*What the task requires*.
Copy out, exactly, the first line of the entries below and every line after it through the one containing "[253,210,462,418] [image] ->".

[Items from a dataset]
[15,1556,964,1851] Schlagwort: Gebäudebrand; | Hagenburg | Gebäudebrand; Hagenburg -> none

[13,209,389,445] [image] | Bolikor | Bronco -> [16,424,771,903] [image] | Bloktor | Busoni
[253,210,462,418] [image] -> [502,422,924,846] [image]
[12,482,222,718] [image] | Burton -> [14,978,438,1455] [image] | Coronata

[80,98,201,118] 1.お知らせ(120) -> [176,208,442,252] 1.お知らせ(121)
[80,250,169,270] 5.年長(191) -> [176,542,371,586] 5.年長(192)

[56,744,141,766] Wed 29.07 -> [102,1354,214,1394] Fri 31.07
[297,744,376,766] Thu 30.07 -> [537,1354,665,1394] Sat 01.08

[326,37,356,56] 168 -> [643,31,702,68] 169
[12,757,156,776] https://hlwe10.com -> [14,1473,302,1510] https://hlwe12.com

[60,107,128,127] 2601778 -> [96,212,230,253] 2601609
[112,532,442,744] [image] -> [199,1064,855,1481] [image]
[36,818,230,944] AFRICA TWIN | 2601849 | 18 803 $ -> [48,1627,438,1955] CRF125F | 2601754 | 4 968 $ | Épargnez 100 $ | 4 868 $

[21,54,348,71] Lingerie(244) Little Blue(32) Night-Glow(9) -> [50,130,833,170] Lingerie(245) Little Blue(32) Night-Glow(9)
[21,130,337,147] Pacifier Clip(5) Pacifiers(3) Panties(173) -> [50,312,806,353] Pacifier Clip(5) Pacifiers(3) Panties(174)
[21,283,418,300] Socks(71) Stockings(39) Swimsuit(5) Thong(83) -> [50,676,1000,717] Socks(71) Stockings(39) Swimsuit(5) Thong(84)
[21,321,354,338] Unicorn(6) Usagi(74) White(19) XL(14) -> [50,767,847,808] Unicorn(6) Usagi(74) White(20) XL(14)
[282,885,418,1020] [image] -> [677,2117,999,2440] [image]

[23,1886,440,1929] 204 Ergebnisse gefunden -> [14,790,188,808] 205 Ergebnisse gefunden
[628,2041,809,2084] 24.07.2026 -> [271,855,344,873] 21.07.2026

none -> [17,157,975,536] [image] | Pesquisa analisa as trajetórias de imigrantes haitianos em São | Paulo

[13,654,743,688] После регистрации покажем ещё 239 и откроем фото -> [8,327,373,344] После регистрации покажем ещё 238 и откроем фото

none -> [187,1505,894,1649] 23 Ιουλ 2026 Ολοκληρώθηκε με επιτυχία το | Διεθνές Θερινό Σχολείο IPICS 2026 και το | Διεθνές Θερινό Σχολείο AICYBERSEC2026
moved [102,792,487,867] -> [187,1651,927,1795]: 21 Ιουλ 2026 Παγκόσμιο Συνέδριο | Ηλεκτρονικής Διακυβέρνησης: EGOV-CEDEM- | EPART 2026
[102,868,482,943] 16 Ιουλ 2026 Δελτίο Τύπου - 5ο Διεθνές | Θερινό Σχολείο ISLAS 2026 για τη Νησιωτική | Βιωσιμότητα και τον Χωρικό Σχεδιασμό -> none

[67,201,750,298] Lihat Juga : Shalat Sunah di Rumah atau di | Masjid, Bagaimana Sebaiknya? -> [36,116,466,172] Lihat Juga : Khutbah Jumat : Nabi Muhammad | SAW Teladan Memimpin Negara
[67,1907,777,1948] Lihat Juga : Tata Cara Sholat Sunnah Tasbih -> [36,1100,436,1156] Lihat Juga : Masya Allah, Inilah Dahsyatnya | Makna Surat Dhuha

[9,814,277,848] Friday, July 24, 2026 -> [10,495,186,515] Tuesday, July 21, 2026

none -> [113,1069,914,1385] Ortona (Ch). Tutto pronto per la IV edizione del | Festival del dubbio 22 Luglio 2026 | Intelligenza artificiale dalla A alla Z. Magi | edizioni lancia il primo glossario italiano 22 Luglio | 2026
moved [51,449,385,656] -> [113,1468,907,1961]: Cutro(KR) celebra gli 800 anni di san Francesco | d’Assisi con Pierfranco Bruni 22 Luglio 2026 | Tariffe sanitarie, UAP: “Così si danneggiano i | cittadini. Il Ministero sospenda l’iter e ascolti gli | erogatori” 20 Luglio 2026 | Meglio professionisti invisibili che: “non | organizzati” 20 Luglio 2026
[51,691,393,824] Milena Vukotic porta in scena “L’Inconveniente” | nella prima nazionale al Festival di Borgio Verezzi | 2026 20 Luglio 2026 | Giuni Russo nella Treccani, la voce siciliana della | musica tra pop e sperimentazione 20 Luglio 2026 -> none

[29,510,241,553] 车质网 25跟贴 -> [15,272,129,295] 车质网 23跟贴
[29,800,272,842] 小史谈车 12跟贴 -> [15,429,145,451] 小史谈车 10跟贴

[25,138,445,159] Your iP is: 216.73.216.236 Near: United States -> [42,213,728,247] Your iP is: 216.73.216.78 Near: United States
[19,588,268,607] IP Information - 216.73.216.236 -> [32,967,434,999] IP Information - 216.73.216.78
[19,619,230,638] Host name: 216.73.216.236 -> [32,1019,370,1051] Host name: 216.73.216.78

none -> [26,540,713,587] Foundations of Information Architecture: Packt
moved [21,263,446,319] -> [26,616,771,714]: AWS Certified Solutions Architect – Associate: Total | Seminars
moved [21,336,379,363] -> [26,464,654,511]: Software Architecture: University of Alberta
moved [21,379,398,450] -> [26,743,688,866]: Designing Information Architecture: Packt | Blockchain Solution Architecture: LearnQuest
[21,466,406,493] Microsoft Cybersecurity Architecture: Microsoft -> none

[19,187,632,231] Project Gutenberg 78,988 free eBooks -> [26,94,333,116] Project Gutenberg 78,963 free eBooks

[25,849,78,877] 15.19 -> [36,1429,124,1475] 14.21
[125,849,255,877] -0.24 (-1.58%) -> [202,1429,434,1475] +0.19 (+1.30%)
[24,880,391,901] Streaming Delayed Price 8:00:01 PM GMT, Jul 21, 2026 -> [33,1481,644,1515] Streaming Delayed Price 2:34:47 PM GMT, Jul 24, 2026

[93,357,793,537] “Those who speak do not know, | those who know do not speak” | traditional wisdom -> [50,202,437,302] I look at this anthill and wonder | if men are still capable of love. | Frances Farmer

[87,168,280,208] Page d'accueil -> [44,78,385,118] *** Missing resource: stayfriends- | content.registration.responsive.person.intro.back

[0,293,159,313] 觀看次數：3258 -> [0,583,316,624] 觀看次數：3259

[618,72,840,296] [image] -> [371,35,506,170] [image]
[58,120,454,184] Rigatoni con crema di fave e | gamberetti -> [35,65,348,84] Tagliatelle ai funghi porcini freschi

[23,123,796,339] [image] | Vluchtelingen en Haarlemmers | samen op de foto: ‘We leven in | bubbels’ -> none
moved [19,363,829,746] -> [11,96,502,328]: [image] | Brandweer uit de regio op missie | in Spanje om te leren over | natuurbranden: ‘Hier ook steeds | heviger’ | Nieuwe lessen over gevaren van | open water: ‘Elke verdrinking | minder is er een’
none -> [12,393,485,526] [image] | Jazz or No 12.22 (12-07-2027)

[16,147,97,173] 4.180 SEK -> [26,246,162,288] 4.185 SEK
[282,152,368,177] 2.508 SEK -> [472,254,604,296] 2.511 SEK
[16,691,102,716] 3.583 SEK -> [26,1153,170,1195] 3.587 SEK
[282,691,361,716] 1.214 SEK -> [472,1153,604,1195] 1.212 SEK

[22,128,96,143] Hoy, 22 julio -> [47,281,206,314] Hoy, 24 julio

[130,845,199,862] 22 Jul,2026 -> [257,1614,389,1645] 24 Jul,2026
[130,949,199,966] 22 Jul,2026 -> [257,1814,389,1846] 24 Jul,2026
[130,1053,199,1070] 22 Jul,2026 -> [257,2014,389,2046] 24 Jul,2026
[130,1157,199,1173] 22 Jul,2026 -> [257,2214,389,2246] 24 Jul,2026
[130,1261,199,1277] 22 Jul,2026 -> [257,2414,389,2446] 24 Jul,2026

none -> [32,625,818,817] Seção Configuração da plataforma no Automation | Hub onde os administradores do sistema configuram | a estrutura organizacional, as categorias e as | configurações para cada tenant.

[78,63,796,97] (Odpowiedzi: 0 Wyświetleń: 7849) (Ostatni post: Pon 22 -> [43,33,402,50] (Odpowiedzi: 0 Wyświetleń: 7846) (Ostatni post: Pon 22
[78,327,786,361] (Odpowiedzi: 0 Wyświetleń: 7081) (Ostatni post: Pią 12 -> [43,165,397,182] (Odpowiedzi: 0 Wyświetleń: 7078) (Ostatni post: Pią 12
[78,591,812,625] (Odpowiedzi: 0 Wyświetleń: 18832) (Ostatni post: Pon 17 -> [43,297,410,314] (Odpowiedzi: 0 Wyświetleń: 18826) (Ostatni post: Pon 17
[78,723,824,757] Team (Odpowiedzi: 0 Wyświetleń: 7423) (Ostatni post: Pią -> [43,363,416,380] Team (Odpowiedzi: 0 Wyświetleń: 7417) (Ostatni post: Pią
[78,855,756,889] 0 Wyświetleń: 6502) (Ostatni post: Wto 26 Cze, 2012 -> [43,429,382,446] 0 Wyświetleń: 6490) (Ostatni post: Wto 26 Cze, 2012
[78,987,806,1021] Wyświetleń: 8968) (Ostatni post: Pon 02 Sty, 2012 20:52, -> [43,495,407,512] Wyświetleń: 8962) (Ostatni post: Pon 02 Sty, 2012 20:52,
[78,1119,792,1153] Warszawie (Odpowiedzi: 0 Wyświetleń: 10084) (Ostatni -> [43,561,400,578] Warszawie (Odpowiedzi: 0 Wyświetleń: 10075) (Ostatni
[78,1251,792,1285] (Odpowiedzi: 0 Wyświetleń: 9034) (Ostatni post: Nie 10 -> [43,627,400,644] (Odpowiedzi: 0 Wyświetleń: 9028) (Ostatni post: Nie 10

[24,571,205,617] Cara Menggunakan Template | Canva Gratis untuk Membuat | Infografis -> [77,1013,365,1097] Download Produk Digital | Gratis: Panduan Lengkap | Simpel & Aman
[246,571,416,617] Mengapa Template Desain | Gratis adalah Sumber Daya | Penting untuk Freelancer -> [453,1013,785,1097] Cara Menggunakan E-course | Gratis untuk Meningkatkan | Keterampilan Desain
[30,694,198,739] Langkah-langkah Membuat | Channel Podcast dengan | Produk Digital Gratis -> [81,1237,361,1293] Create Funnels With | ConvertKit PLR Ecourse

*Solution to this problem*.
[15,1556,964,1851] Schlagwort: Gebäudebrand; | Hagenburg | Gebäudebrand; Hagenburg -> none

[13,209,389,445] [image] | Bolikor | Bronco -> [16,424,771,903] [image] | Bloktor | Busoni
[253,210,462,418] [image] -> [502,422,924,846] [image]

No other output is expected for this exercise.